Installation + Configuration script for ML-Sandbox.

Summary

This is a guide for installing the KServe stack locally using WMF tools and images. The install steps diverge from the official KServe quick_install script in order to run on WMF infrastructure. All upstream changes to YAML configs were first published in the KServe chart’s README for the deployment-charts repository.

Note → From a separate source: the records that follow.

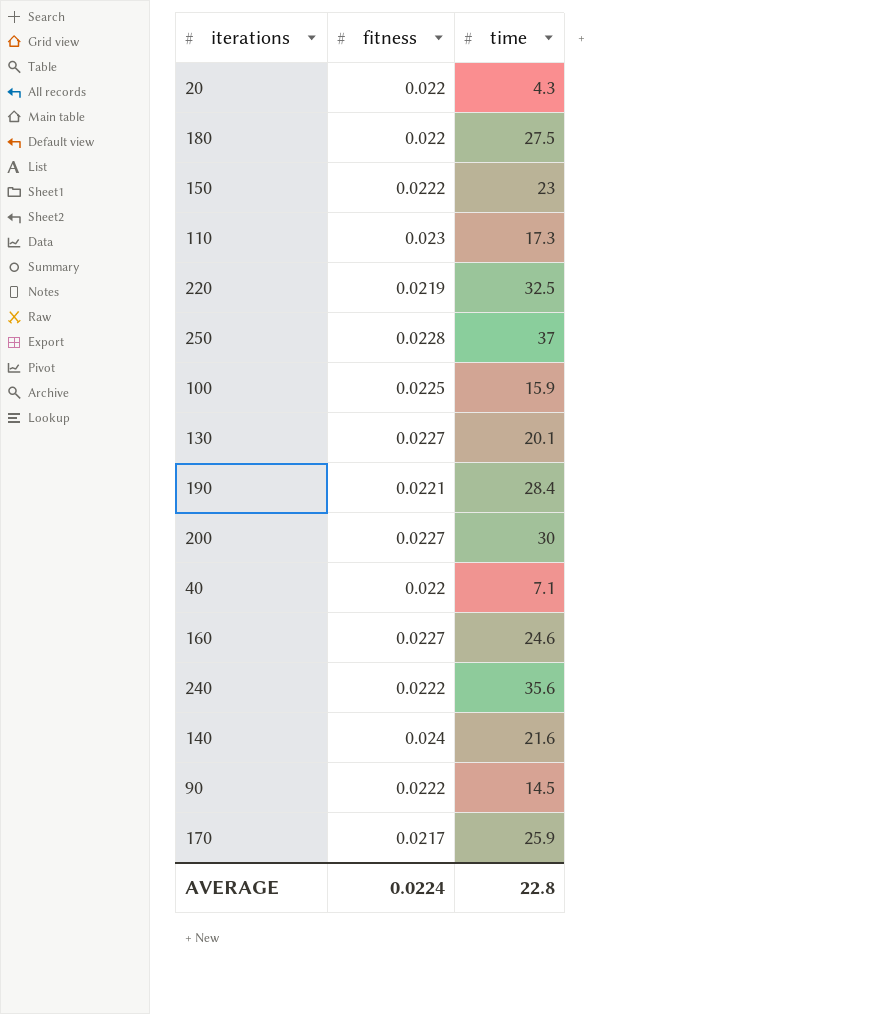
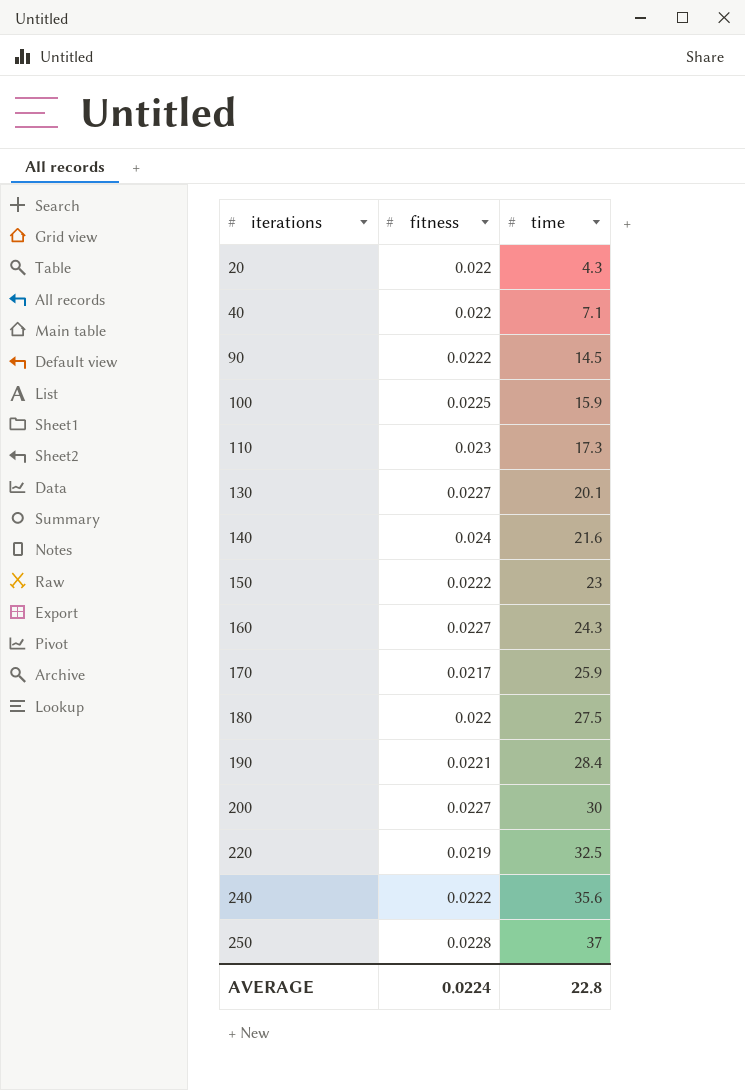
row order: none -> iterations ascending
160 | time: 24.6 -> 24.3

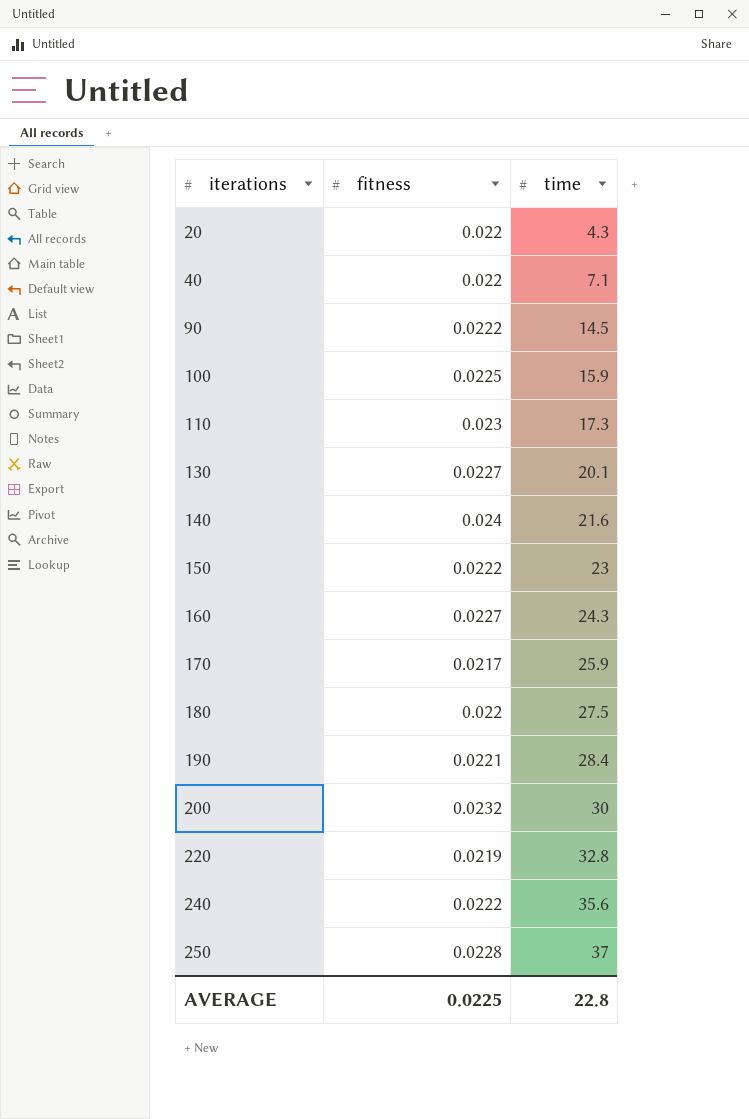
200 | fitness: 0.0227 -> 0.0232
220 | time: 32.5 -> 32.8
AVERAGE | fitness: 0.0224 -> 0.0225

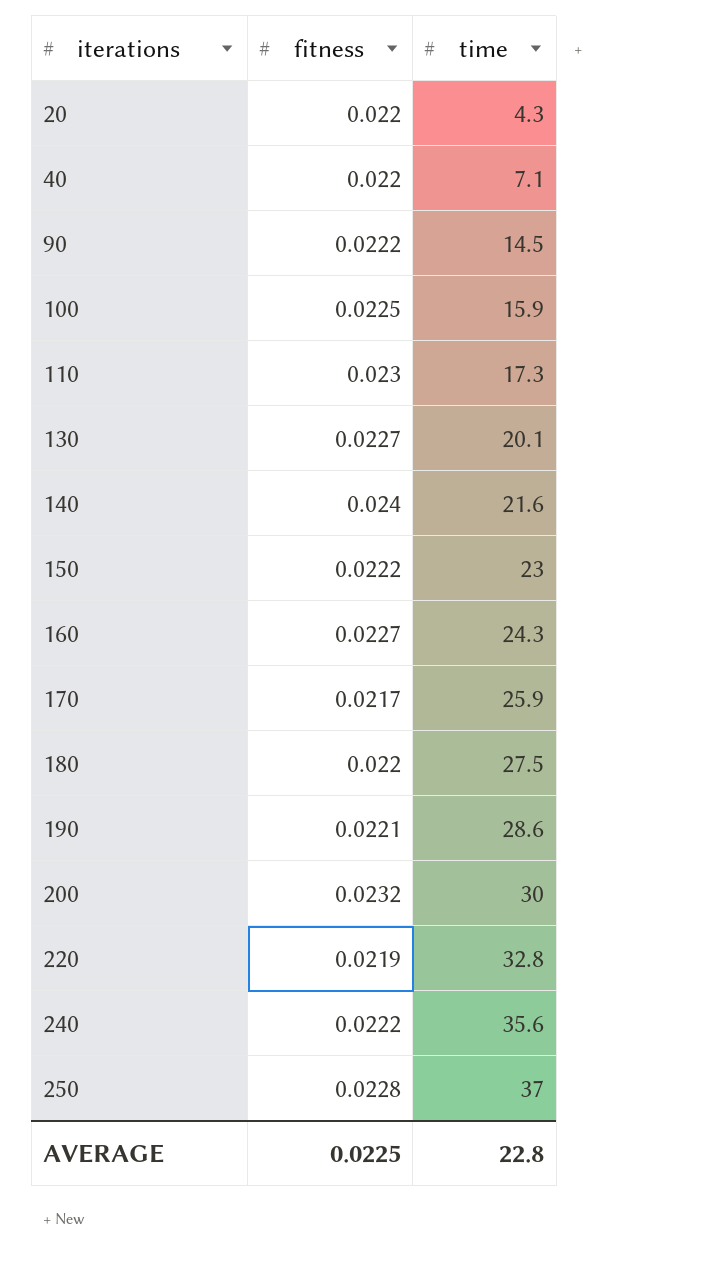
190 | time: 28.4 -> 28.6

In deployment-charts/custom_deploy.d/istio/ml-serve there is the config.yaml that we apply in production.

Minikube

We are running a small cluster using Minikube, which can be installed with the following command:

curl -LO https://storage.googleapis.com/minikube/releases/latest/minikube-linux-amd64
sudo install minikube-linux-amd64 /usr/local/bin/minikube

To match production, we want to make sure we set our k8s version to v.1.16.15:

# if needed
minikube stop
minikube delete

# start minikube
minikube config set memory 24576
minikube config set cpus 4
minikube start --kubernetes-version=v1.16.15

If you see an issue related to something like HOST_LOCK_JUJU, you can do the following hack:

sudo chown root:root /tmp/juju-mk*
sudo sysctl fs.protected_regular=0

You will also need to install kubectl, or you can use the one provided by minikube with an alias:

alias kubectl="minikube kubectl --"

Helm

First, install helm3 (it is in the WMF APT repo https://wikitech.wikimedia.org/wiki/APT_repository, debian buster) See: https://apt-browser.toolforge.org/buster-wikimedia/main/:

sudo apt install helm

Also ensure that it is helm3:

helm version
version.BuildInfo{Version:"v3.7.1", GitCommit:"1d11fcb5d3f3bf00dbe6fe31b8412839a96b3dc4", GitTreeState:"clean", GoVersion:"go1.16.9"}

Now download the deployment-charts repo and use the templates to create “dev” charts:

Depending on what your usecase for this setup is, it may be more practical to use the official upstream charts instead of the WMF custom ones. The latter contain some extra bits (like Calico NetworkPolicy instances) that may not be supported out of the box. The helm template approach outlined here also does not take into account any values.yaml files.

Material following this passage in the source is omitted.